The Portuguese language, whether that spoken in Portugal or the slightly different version spoken in Brazil, is replete with sayings. One of my favorites is the one above, which translates to “that which does not kill you will fatten you.” It came to mind when speaking with Linda Kusel, director of CKC about the menu for St. Patrick’s day, discussed in the previous blog. Linda was wondering if corned beef—that is, beef preserved through brining and the addition of nitrates, falls within our “Cooking For Life” healthy foods philosophy.
For sure preserved meats have been under largely unfavorable scrutiny for some time. Salt is a concern for many, smoking is linked to carcinogens, and nitrates, the salt that makes processed meat red (instead of gray,) are viewed as inherently bad. And yet without preservation through one or all of these methods it’s almost certain that mankind would not have survived. Who does not remember the opening chapters of “Little House on the Prairie” which describes the Ingalls family busily preparing hams and other cuts of meat for the long Winter, not to mention the pickling of vegetables (also out of favor these days), the making of preserves, canning, etc.

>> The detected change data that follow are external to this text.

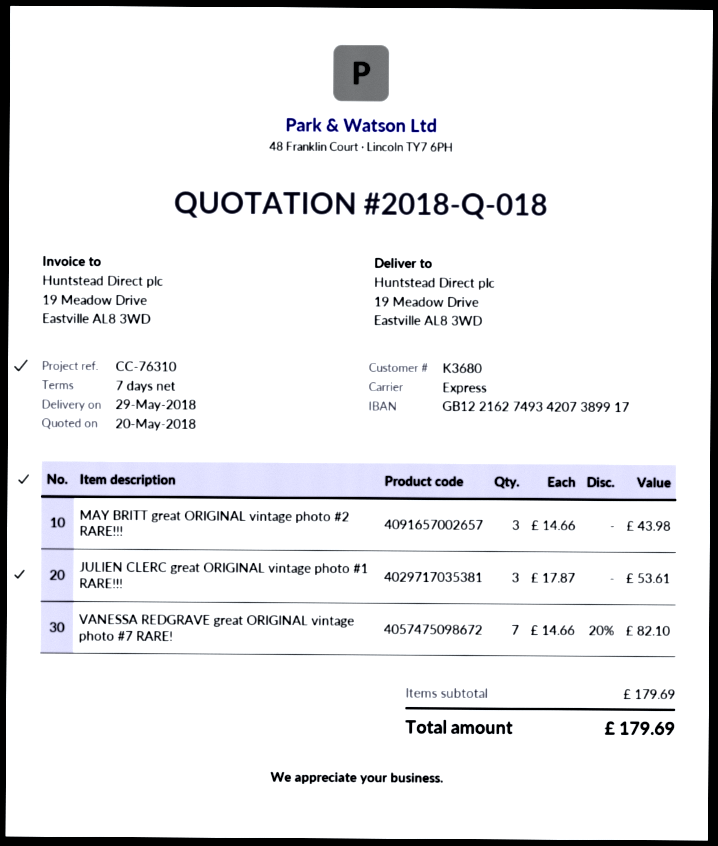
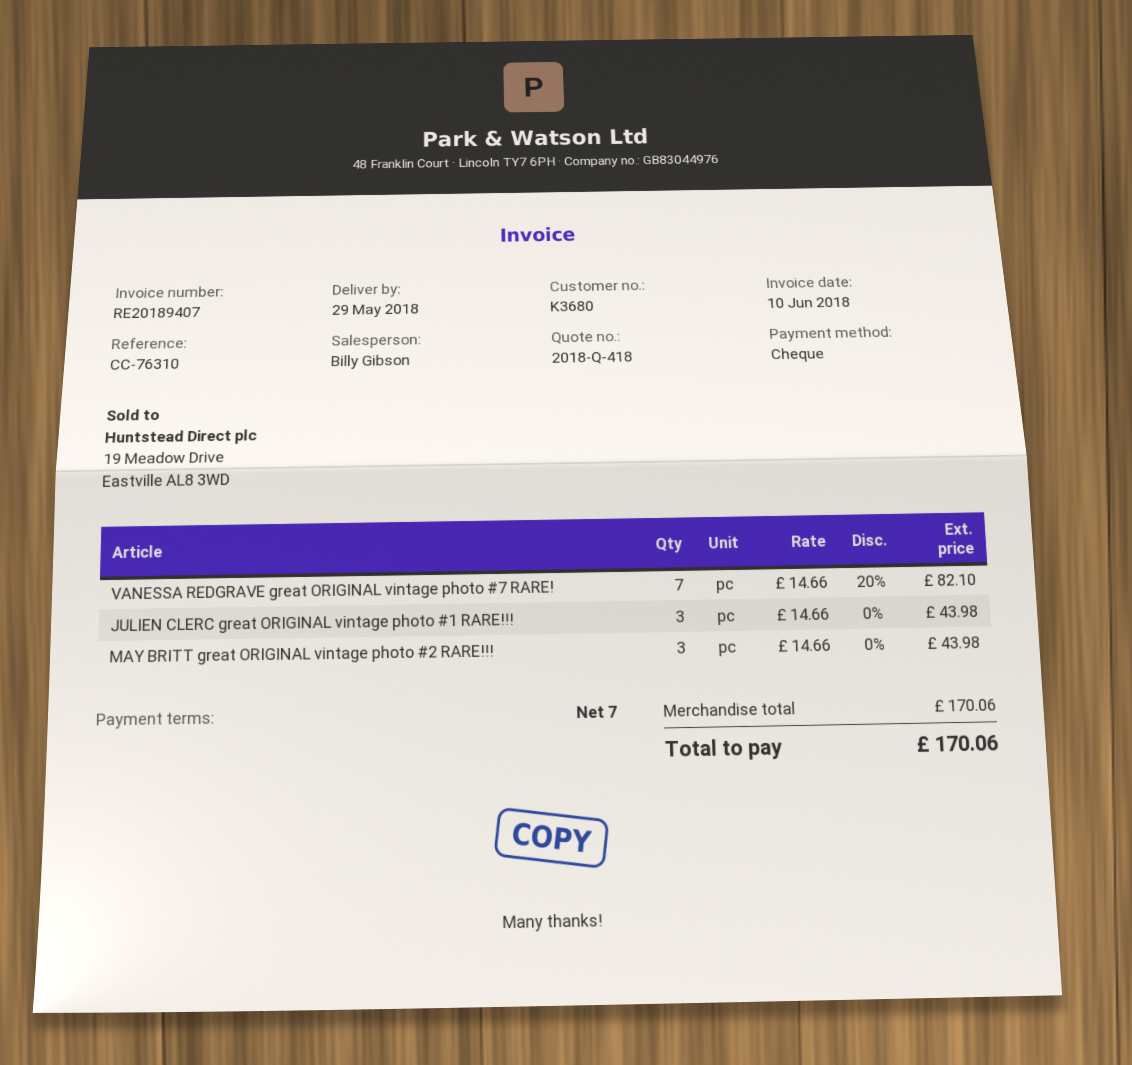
quote number: 2018-Q-018 -> 2018-Q-418
JULIEN CLERC great ORIGINAL vintage photo #1 RARE!!!: 3 x 17.87 = 53.61 -> 3 x 14.66 = 43.98
subtotal: 179.69 -> 170.06
total: 179.69 -> 170.06

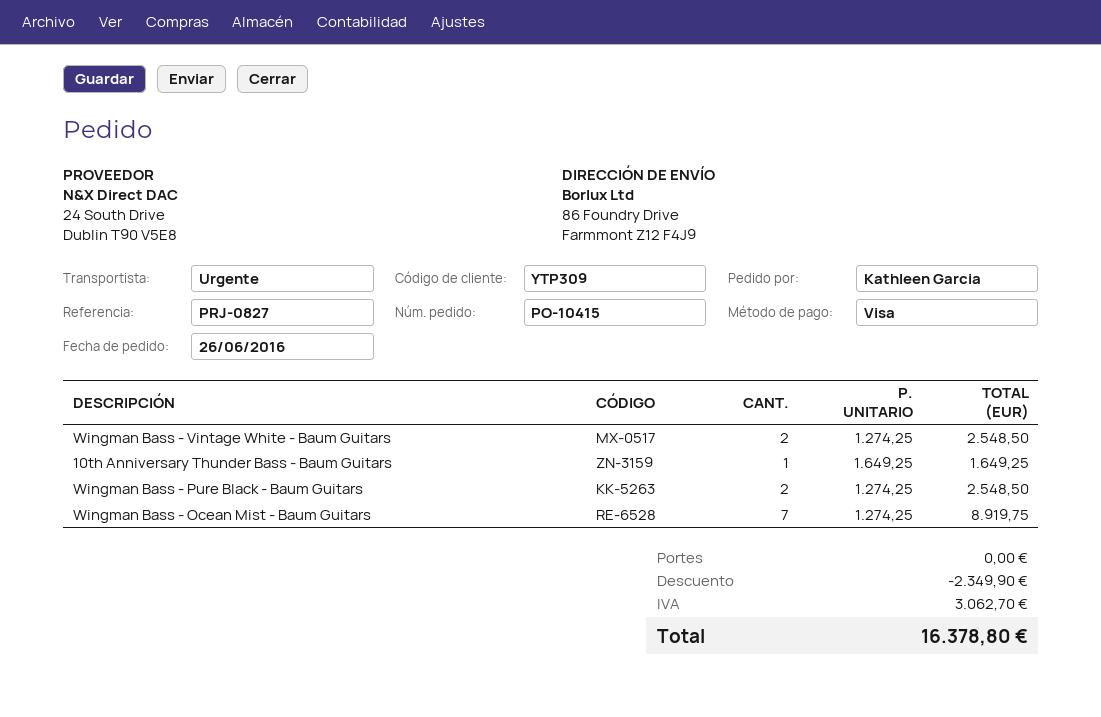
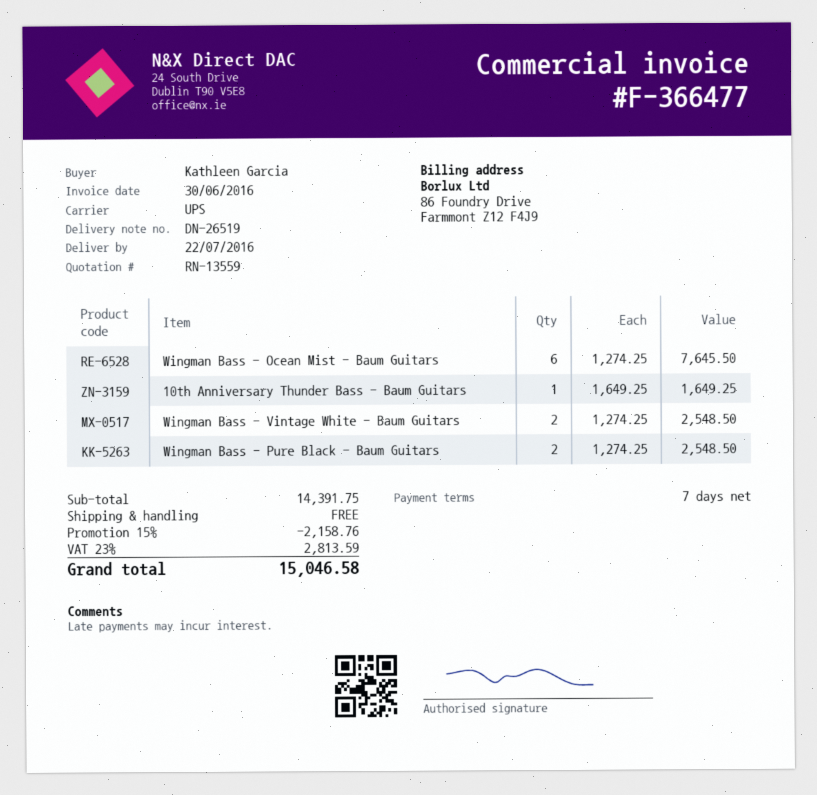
shipping method: express -> UPS
Wingman Bass - Ocean Mist - Baum Guitars: 7 x 1274.25 = 8919.75 -> 6 x 1274.25 = 7645.50
discount: 2349.90 -> 2158.76
tax: 3062.70 -> 2813.59
total: 16378.80 -> 15046.58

The fact is, before refrigeration there was preservation, and salt was the key component in that enterprise. For over 100 years Portuguese fishermen would fish the Grand Banks for cod, which would be salted in the holds of the schooners and thus preserved for months. Once salted and dried it would remain edible almost indefinitely and remains the center of the national dish of Portugal, “bacalao”. Of course it is not eaten in its dried, salted state: it is rinsed in many changes of water over two or so days and reconstituted. The dried slabs of “bacalao” which look like wood when you buy them plump up and most, but not all, the salt is washed away. “Bacalao” is also very popular in Italy (“baccala”), Spain, and in Scandinavian countries where it is known as “stokafissa”.
So what about the corned beef? It’s usually quite lean (that’s good), and is served with lots of vegetables (also good). It’s a bit high in salt but not more than many other foods we don’t worry about and we can control total salt intake by not adding any more than is already there. I don’t know for a fact but I’m willing to bet that an average bag of movie popcorn has more salt that the biggest corned beef or pastrami sandwich from Manny’s in downtown Chicago. And when one adds that “erzats” (fake) butter topping the popcorn has to go right to the top of the list of foods not good for you.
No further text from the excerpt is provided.